Dear all,
I'm recalculating the RPKM value of a RNASeq data on Rsubread through featureCounts function, and I'd like to know if should I use just the "assigned" reads or the total reads, including "unassigned ambiguity, multimapping..." (see below), in the RPKM formula.
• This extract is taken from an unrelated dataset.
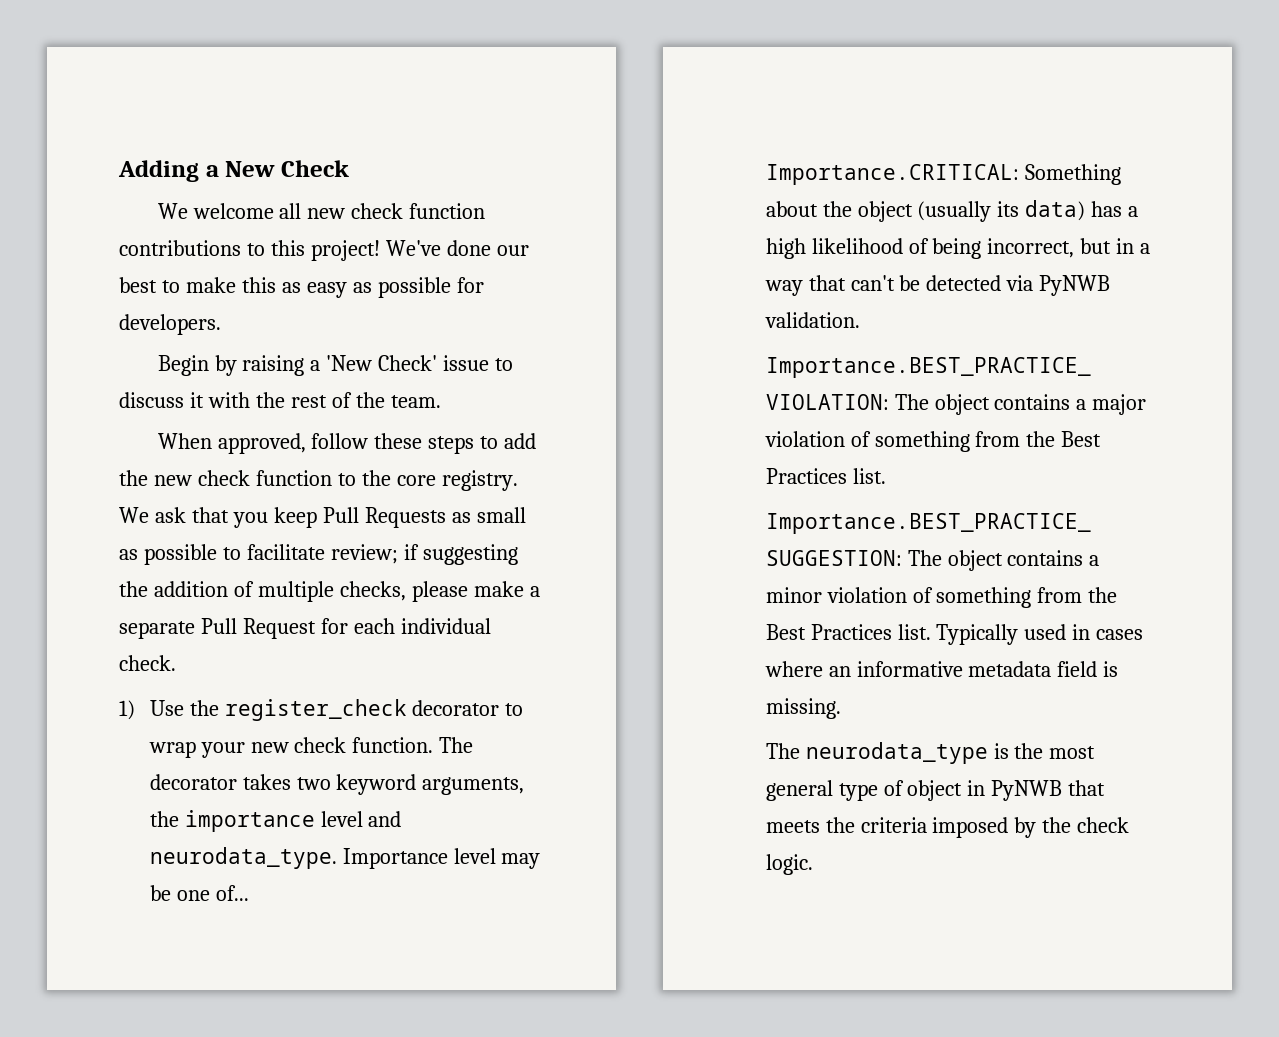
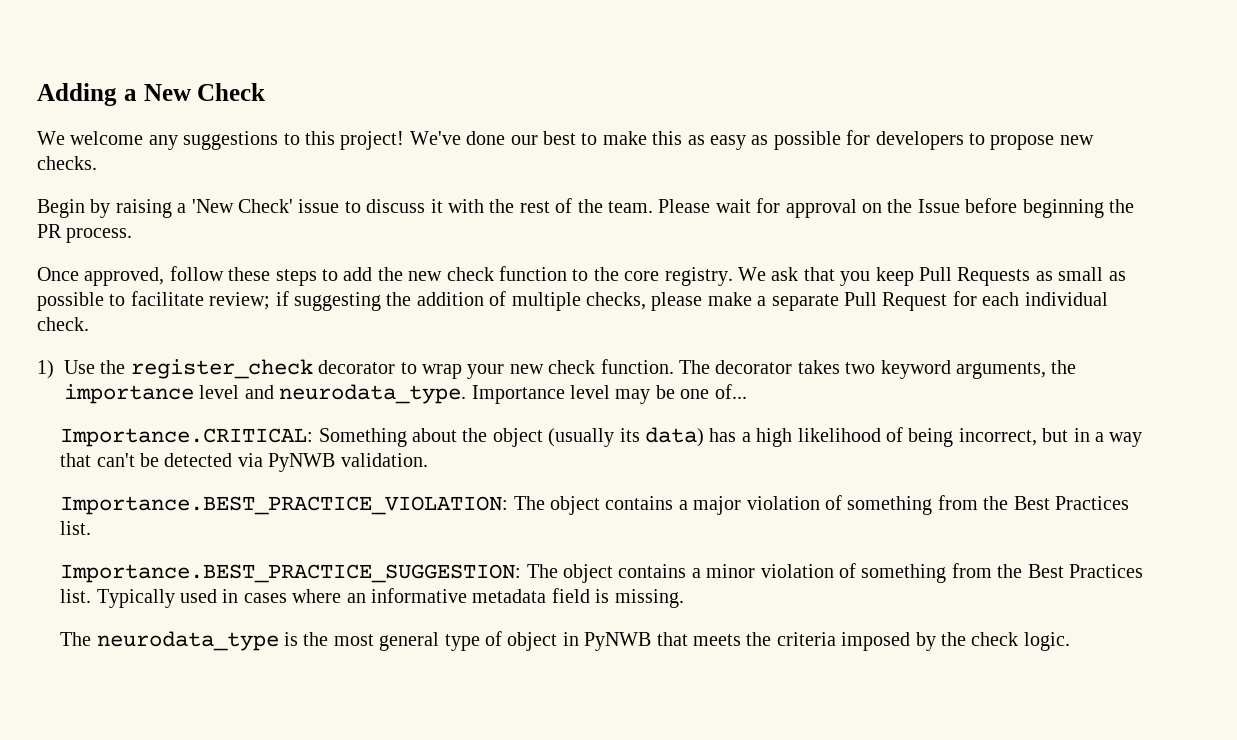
[279,203,486,219] [119,240,241,256] all new check function contributions -> [148,131,279,150] any suggestions
[119,314,221,335] developers. -> [875,131,1094,150] [37,156,97,170] developers to propose new checks.
[157,433,212,449] // When -> [658,198,1134,218] [37,224,133,243] [37,267,79,281] Please wait for approval on the Issue before beginning the PR process. // Once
Looking for the answer in forums and in the Mortazaviet al.(2008), I've just find out that "N is the total number ofmappable reads in the experiment". So, could anybody please help in this regards?
RPKM = N/(L*T)
where:
N: number of reads assigned to a gene
L: length of the gene (kb)
T: total mapped reads (Millions)
T_reesei_F24.1_GGCTAC_L008_R1_001.cleanreads.fastq.gz_tophat2.F24h.1_accepted_hits.bam
Assigned 32270962
Unassigned_Ambiguity 6896
Unassigned_MultiMapping 116803
Unassigned_NoFeatures 10751746
Unassigned_Unmapped 0
Unassigned_MappingQuality 0
Unassigned_FragementLength 0
Unassigned_Chimera 0
Thanks in advance!
Well, RPKM is calculated with respect to total number of mapped reads.
If you are working on uniquely mapped reads on genome then you should only consider Assigned reads.
Thank you all! I really appreciated your answers!